• [Task requirements]
Reproduce the entries exactly, beginning with the line containing "여(설립별), 1989: 1300 -> none" and ending with their last line, both included.

(Records from a data source)
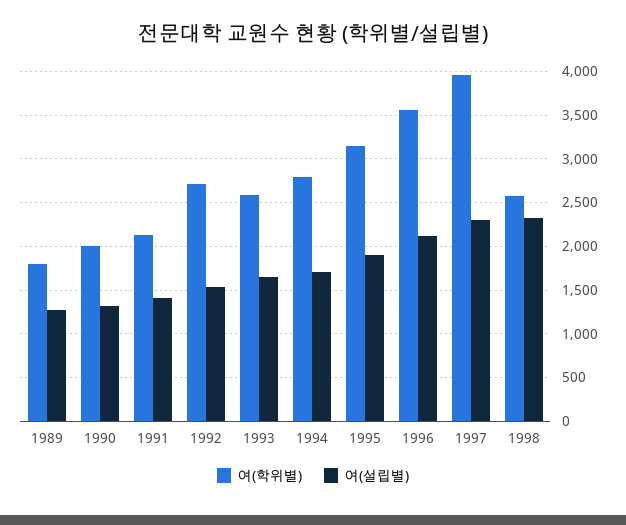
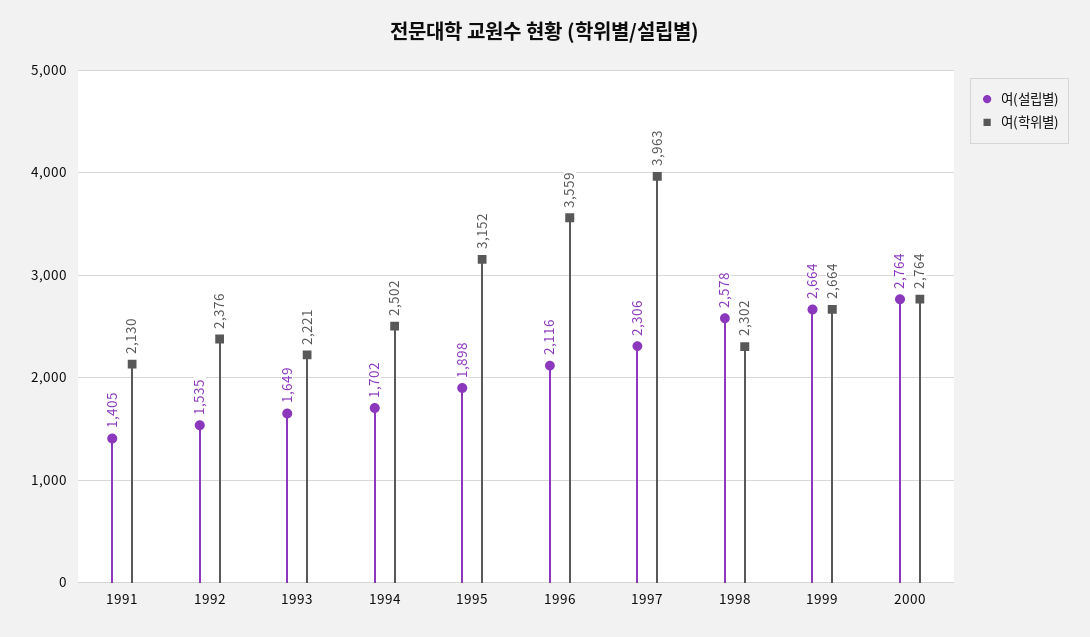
여(학위별), 1989: 1800 -> none
여(설립별), 1989: 1300 -> none
여(학위별), 1990: 2000 -> none
여(설립별), 1990: 1300 -> none
여(학위별), 1992: 2700 -> 2376
여(학위별), 1993: 2600 -> 2221
여(학위별), 1994: 2800 -> 2502
여(학위별), 1998: 2600 -> 2302
여(설립별), 1998: 2300 -> 2578
여(설립별), 1999: none -> 2664
여(학위별), 1999: none -> 2664
여(설립별), 2000: none -> 2764
여(학위별), 2000: none -> 2764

• [Problem solution]
여(설립별), 1989: 1300 -> none
여(학위별), 1990: 2000 -> none
여(설립별), 1990: 1300 -> none
여(학위별), 1992: 2700 -> 2376
여(학위별), 1993: 2600 -> 2221
여(학위별), 1994: 2800 -> 2502
여(학위별), 1998: 2600 -> 2302
여(설립별), 1998: 2300 -> 2578
여(설립별), 1999: none -> 2664
여(학위별), 1999: none -> 2664
여(설립별), 2000: none -> 2764
여(학위별), 2000: none -> 2764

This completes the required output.